In college football, it’s simple; you win or you lose — unless you are a Tennessee fan, then you get to be a “champion of life.”
I am sure Tennessee Coach Butch Jones meant well when he muttered those words last year, but come on man.
Back to politics. The special election (Karen Handel versus Jon Ossoff) in Georgia’s 6th Congressional District this week had everyone chattering.
Democrats say it was a close race in the heart of a deep-red district, meaning great things for 2018.
Republicans say they won even though they were outspent 5-1.
Regardless of your position, the Republican Party did “Handel” the competition. (Nice name, Karen; campaign slogans are endless.)
If I were her campaign manager, we would fire up crowds with the Black Crowes’ “Hard to Handle” blasted before every event.
However, one thing unheard (for once) is technology interfering with the election. Apparently, Russia doesn’t care about what goes on in Georgia.
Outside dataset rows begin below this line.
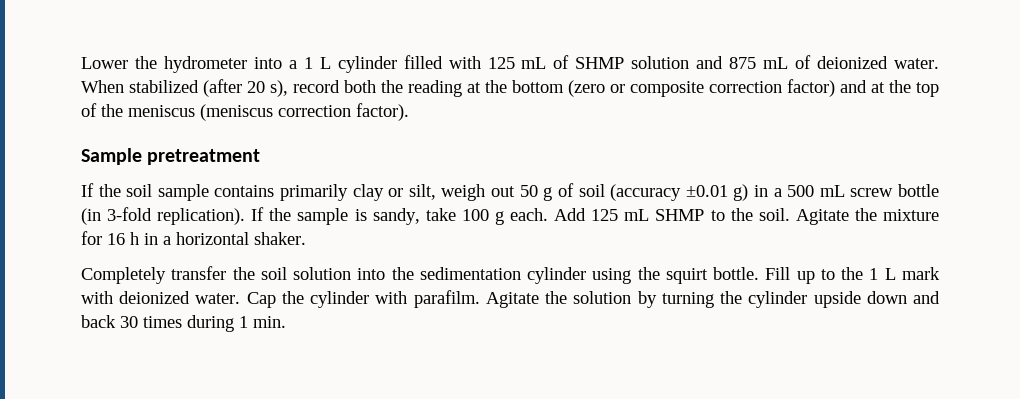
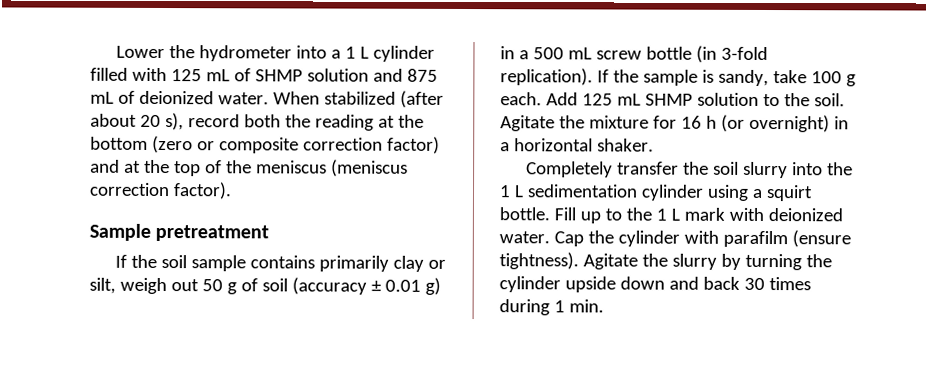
(242, 88) none -> [90,113,137,127] about
[685,185,728,197] ±0.01 -> [370,279,421,292] ± 0.01
(705, 215) none -> [696,92,759,106] solution
(139, 238) none -> [720,114,830,133] (or overnight)
[293,267,352,280] solution -> [742,161,788,179] slurry
(414, 273) none -> [499,185,524,198] 1 L
[637,267,660,280] the -> [751,188,763,198] a
[413,290,632,308] parafilm. Agitate the solution -> [722,230,851,248] [499,252,717,270] parafilm (ensure tightness). Agitate the slurry

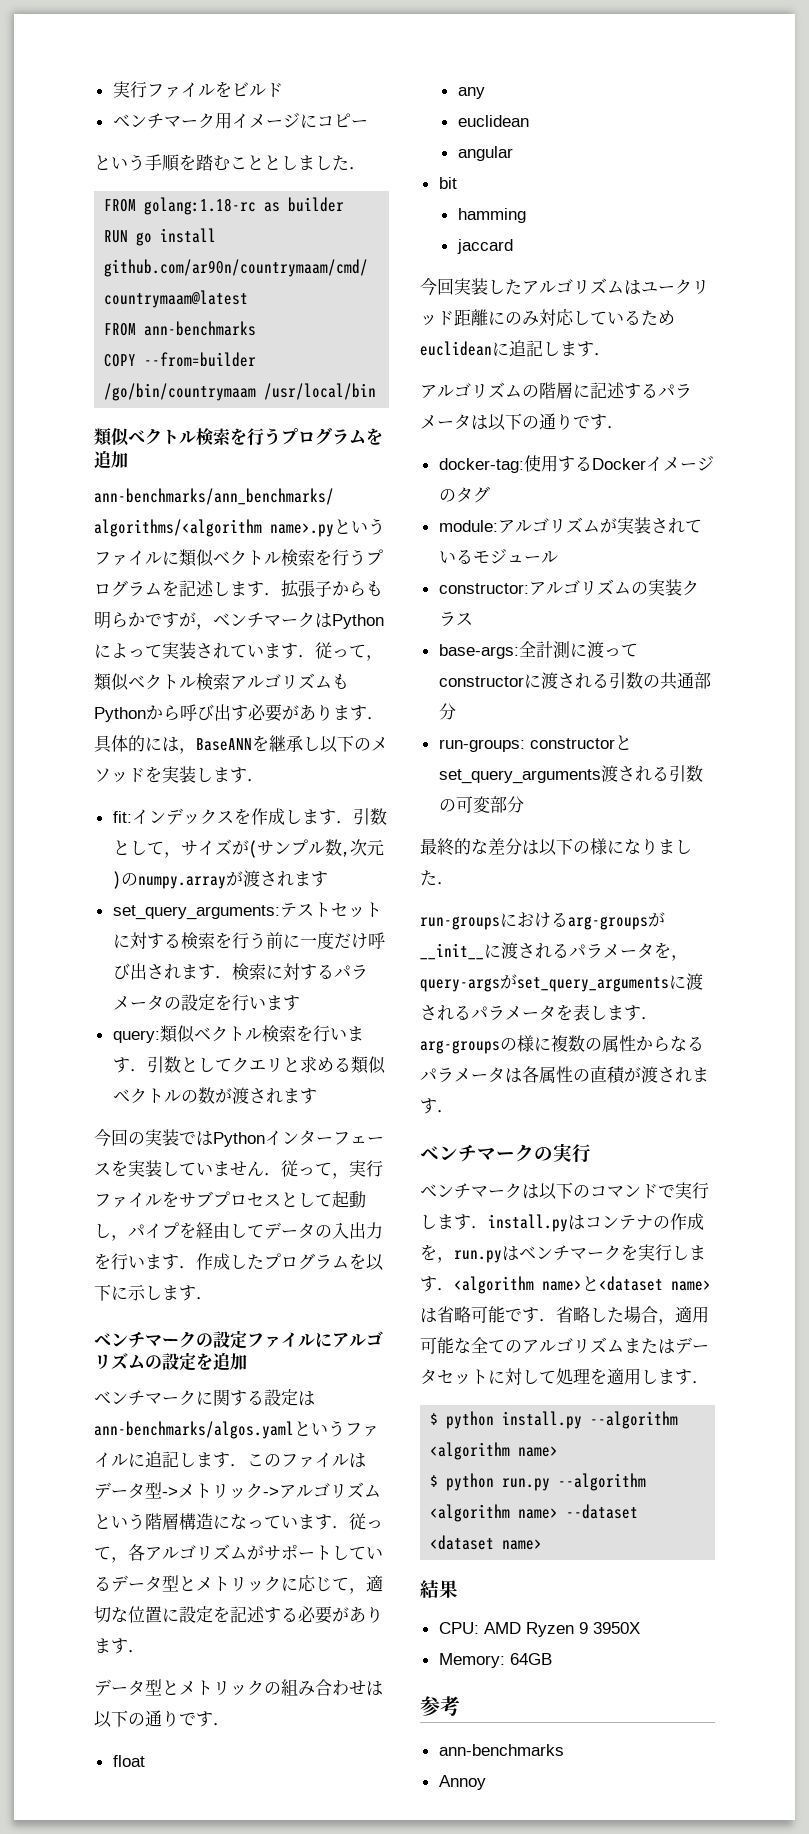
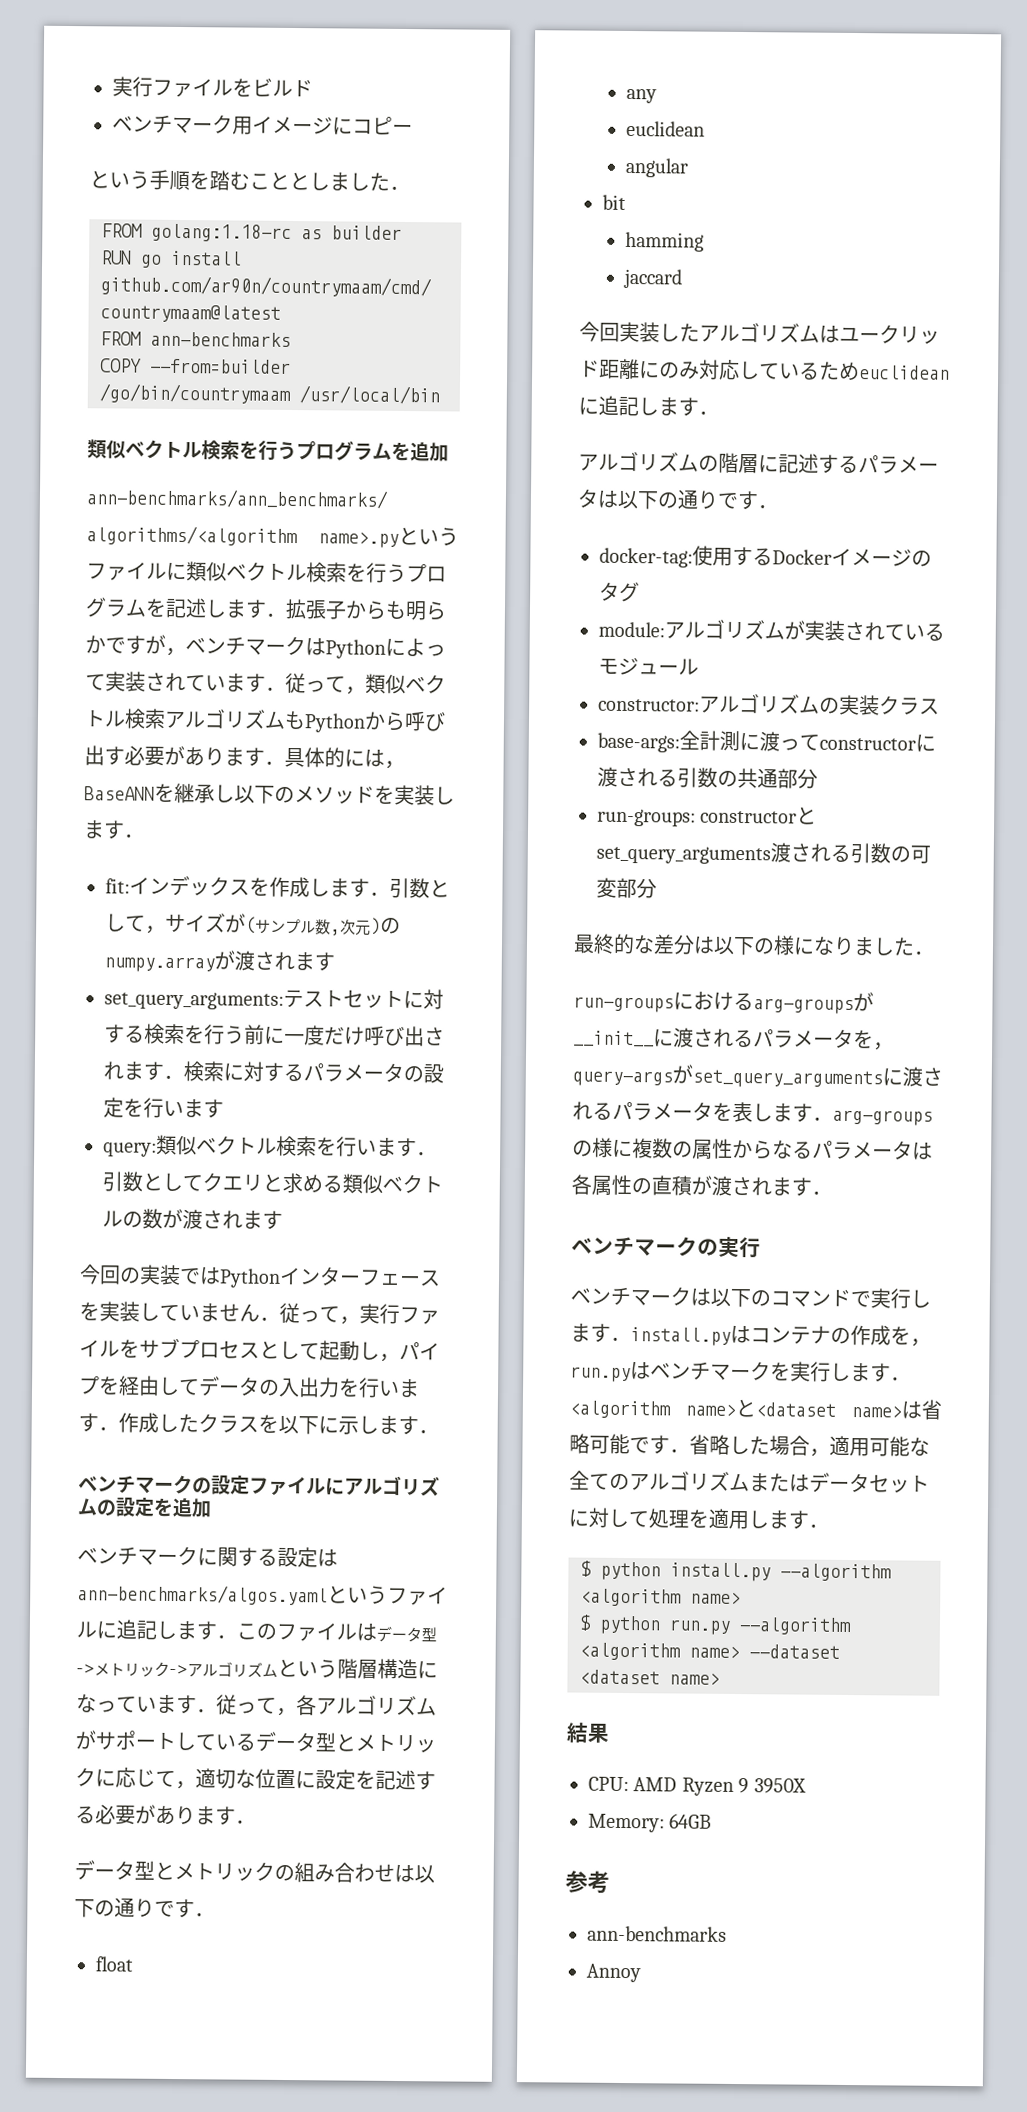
[264,1253,349,1270] プログラム -> [198,1413,259,1433] クラス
A ZDNet headline this week said this: “198 million Americans hit by ‘largest ever’ voter records leak.”
Which is interesting because the potential exposure was discovered by a security expert and locked down before the information was leaked or stolen.
Was this a fake news headline, pure clickbait?
Here’s what went down. A company named Deep Root Analytics tracks voter information — not just names and addresses, but how the voter feels about issues — compiled using specific social engineering software (see my next column in INFLUENCE Magazine for a trip down that rabbit hole).
Deep Root had a terabyte of data sitting on an Amazon server that was potentially easy to breach. That was bad. On the bright side, it was good that the breach was discovered by a white-hat hacker before that info spilled.
Keep in mind, however, in states like Ohio you can already access every voter (names, addresses, etc.) in the state without needing to hack anything. So, another massive leak was avoided (maybe).
Our voter tech is behind, as is everything else we are plugging into the internet without giving it much thought.
This is called the “Internet of Things.”
For example, on the homefront: “Good news, Mrs. Wife! I can control our air conditioning through my iPhone!”
Is it password protected? No? FAIL.
You just created another vulnerability making both you and your data a big target. We, as Americans, regardless of political opinion or party affiliation, must band together to put a massive defensive strategy in place to keep the really bad guys out when 2018 rolls around.
Old voting machines … exposed servers in the cloud … external hard drives with unencrypted data … using free Wi-Fi without passwords … ransomware … threats are everywhere and we must “Handel” this situation with care.